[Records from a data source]
::::::::

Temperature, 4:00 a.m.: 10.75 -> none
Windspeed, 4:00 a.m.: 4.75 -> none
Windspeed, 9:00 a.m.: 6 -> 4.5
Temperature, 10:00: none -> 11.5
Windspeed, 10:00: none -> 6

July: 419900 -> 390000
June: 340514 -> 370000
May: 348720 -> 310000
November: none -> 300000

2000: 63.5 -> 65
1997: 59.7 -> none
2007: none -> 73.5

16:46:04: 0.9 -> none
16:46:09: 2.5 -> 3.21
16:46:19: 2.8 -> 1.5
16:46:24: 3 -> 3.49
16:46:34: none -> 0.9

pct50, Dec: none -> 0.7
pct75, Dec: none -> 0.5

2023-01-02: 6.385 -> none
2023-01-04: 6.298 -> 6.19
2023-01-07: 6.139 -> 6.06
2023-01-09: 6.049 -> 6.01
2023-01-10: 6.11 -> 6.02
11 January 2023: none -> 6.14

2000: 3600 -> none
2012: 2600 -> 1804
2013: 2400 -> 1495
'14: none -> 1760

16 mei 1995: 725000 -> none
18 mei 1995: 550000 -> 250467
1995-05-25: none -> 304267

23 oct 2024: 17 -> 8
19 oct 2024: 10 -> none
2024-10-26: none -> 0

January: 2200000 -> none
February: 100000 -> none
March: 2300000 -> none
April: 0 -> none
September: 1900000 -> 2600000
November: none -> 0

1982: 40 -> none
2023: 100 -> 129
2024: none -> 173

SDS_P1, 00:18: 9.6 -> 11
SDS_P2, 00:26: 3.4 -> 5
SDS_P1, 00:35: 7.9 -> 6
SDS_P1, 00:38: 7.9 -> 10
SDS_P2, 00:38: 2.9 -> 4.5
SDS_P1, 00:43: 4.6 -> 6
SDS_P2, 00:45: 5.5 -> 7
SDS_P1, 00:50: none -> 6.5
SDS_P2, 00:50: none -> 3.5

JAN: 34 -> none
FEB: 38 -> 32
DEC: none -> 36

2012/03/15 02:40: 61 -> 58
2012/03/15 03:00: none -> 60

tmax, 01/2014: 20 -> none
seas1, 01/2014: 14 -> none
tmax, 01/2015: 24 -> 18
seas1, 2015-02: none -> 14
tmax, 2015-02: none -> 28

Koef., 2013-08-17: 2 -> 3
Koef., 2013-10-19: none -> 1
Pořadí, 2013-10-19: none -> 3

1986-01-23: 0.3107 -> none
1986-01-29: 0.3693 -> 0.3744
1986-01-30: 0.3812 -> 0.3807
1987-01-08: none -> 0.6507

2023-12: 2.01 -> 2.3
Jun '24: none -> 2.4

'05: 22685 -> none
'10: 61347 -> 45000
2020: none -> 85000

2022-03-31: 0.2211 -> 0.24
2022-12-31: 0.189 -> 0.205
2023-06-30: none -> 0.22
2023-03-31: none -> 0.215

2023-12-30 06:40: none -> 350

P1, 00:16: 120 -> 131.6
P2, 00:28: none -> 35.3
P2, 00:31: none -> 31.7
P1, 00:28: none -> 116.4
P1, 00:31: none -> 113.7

::::::::

Work to be completed: Find the word "Windspeed" in the records and pull out each line that has it.

Task solution:
Windspeed, 4:00 a.m.: 4.75 -> none
Windspeed, 9:00 a.m.: 6 -> 4.5
Windspeed, 10:00: none -> 6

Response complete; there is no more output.